(Change listing data)
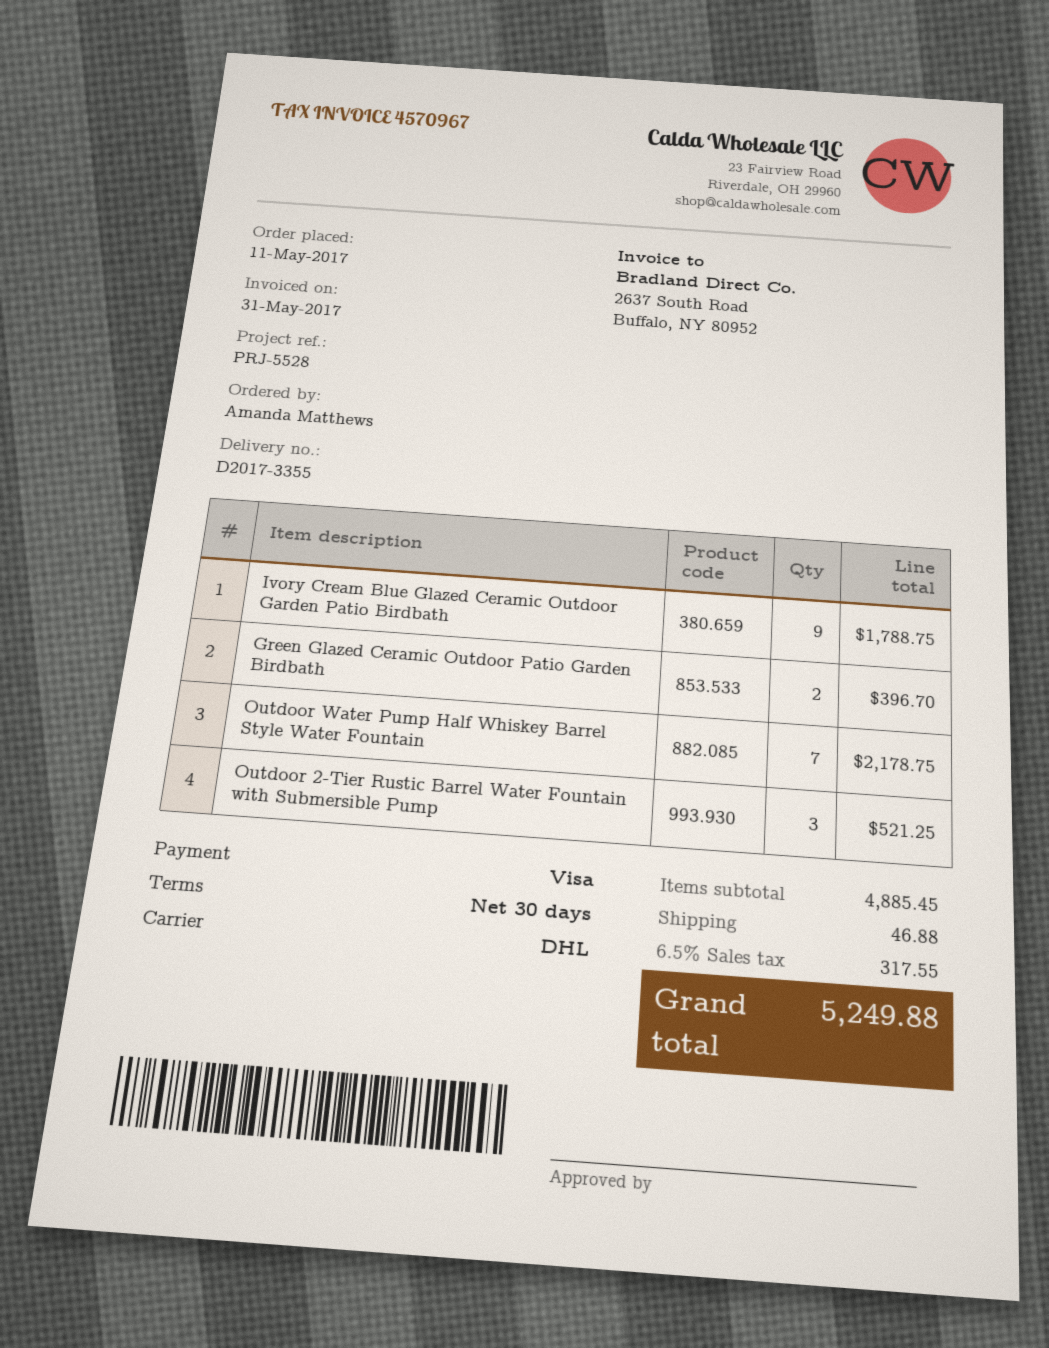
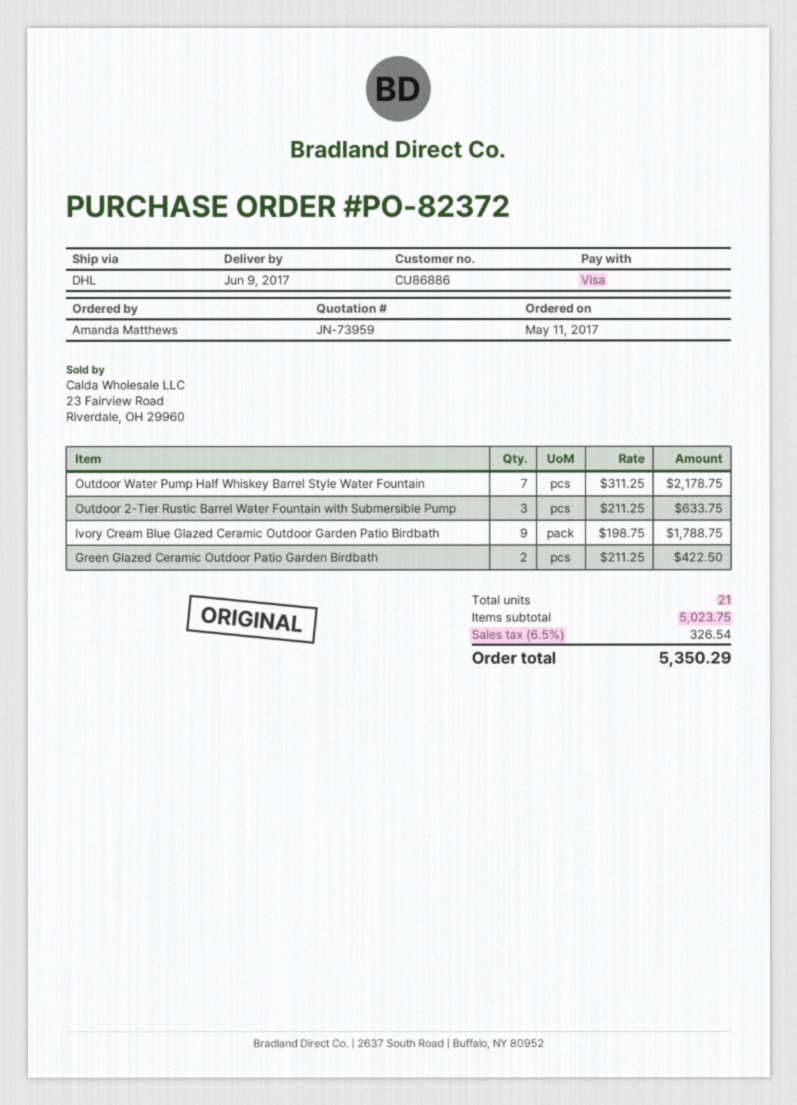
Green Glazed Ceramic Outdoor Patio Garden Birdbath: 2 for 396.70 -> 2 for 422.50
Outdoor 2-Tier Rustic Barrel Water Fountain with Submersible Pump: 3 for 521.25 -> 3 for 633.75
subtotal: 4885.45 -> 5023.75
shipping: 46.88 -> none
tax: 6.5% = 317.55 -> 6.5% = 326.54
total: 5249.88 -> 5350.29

**What to produce**
Return only the number of lines in the data above that hold the word "Outdoor".

**Answer space**
2